Les laboratoires pharmaceutiques doivent encore réduire leurs coûts
Confronté à la falaise des brevets et à une moindre rentabilité, les laboratoires pharmaceutiques cherchent à réduire leurs coûts. Les effectifs constituent alors souvent une variable d’ajustement. La semaine dernière, Eli Lilly a prévenu le marché qu’il devra réduire ses coûts pour atteindre ses objectifs 2014, à savoir 20 milliards de dollars de chiffre d’affaires, 3 milliards de bénéfice net et 4 milliards de cash flow opérationnel. Le laboratoire américain pourrait ainsi continuer à réduire le nombre de ses collaborateurs. En avril dernier, Eli Lilly avait déjà licencié 1.000 visiteurs médicaux aux Etats-Unis, soit 30% de sa force de vente.

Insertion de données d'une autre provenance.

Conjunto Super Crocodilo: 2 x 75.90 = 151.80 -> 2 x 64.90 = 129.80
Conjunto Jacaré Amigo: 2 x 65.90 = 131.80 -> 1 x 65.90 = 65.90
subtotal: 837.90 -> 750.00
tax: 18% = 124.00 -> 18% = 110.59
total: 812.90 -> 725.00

Au début du mois, Merck a annoncé des réductions de coûts drastiques qui devront atteindre 1 milliard de dollars en 2014 et 2,5 milliards de dollars par an à compter de 2015, dont une moitié en R&D et l’autre dans le commercial (force de vente et marketing). Le groupe va ainsi supprimer 8.500 postes, notamment pour faire face à la concurrence des génériques sur Singulair, son traitement vedette de l’asthme.
Un programme qui s’ajoute aux 7.500 suppressions de poste déjà annoncées mais non encore mis en œuvre, soit au total une disparition de près de 20% des effectifs du laboratoire. Le groupe compte également céder des actifs immobiliers et déplacera son siège pour des locaux moins onéreux. Parallèlement, Merck va recentrer sa R&D sur ses domaines thérapeutiques clés, tels que les vaccins, l’oncologie, le diabète ou encore les soins hospitaliers de courte durée.

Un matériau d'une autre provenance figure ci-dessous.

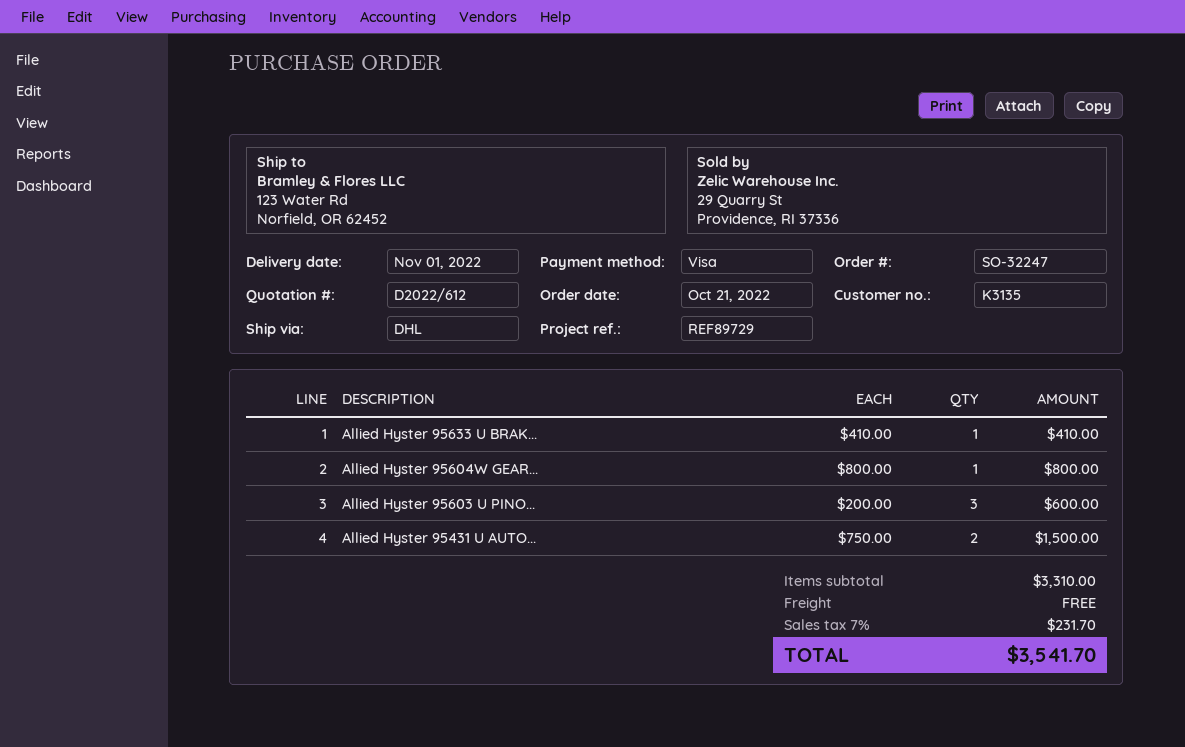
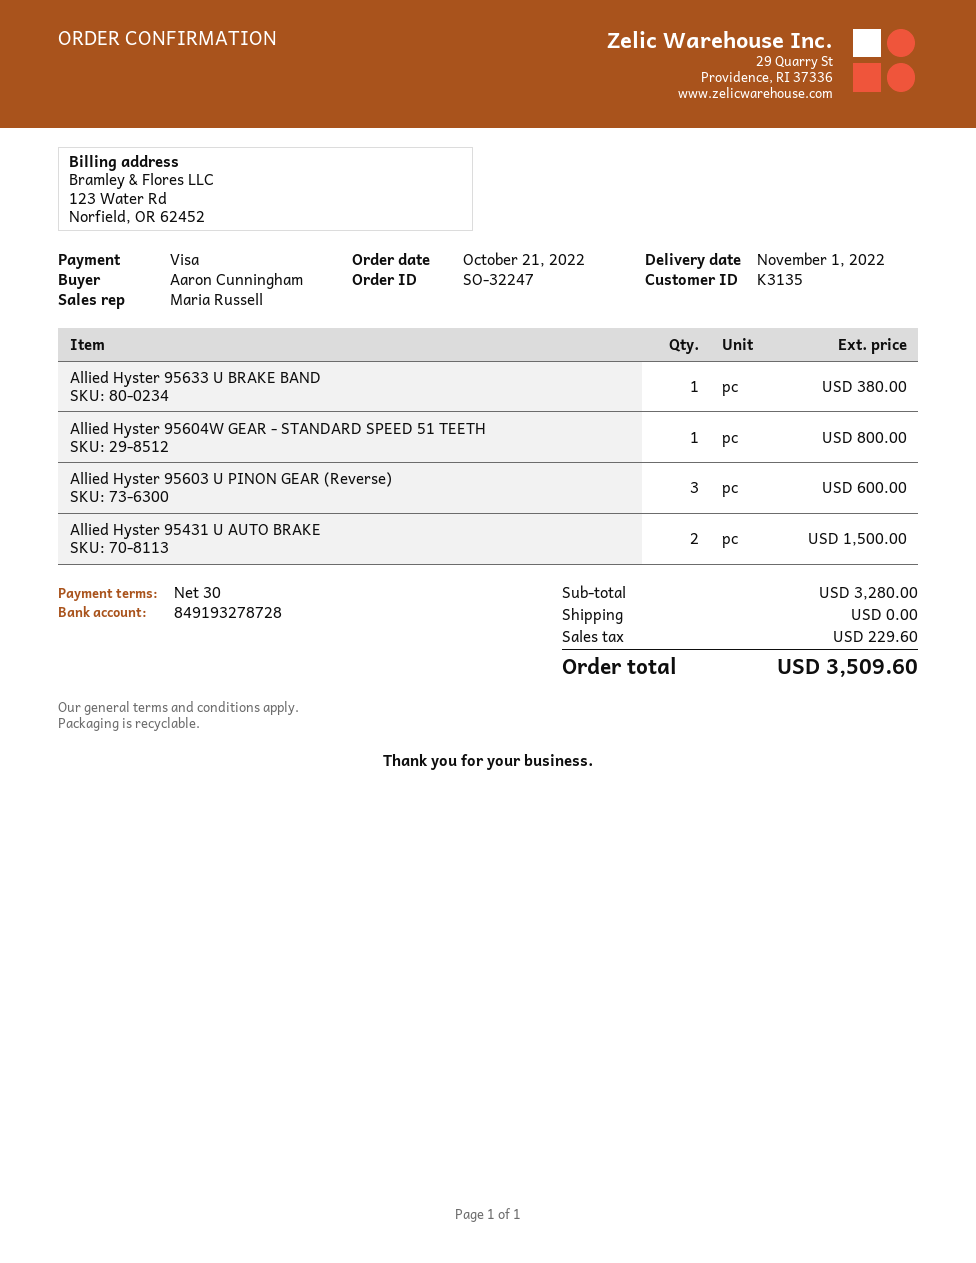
Allied Hyster 95633 U BRAK...: 1 for 410.00 -> 1 for 380.00
subtotal: 3310.00 -> 3280.00
tax: 231.70 -> 229.60
total: 3541.70 -> 3509.60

Le laboratoire veut également prioriser ses présences géographiques et mettra l’accent sur les plus grandes économies mondiales (Amérique du Nord, Europe, Japon, Chine, Brésil et Russie).

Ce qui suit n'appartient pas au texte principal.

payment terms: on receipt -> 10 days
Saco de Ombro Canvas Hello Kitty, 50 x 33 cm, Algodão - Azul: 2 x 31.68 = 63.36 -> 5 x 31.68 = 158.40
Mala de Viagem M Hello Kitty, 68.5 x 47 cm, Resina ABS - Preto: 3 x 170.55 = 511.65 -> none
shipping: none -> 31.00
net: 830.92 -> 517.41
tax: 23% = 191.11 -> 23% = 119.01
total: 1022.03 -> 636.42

Sanofi n’a pas annoncé de plan majeur de licenciements, mais prévoit néanmoins une suppression nette de 207 postes en R&D avant la fin 2015. Le laboratoire français a su anticiper plus tôt que certains de ses concurrents la perte de ses brevets en s’adaptant. Désormais Sanofi a touché le point bas et compte renouer avec la croissance au quatrième trimestre, a déclaré hier son directeur général, Chris Viehbacher. Le laboratoire français s’appuie notamment sur le potentiel offert par les marchés émergents, où il réalise un tiers de ses ventes. Il compte bien y rester et s’y renforcer, même si l’effet devises peut peser sur ses résultats.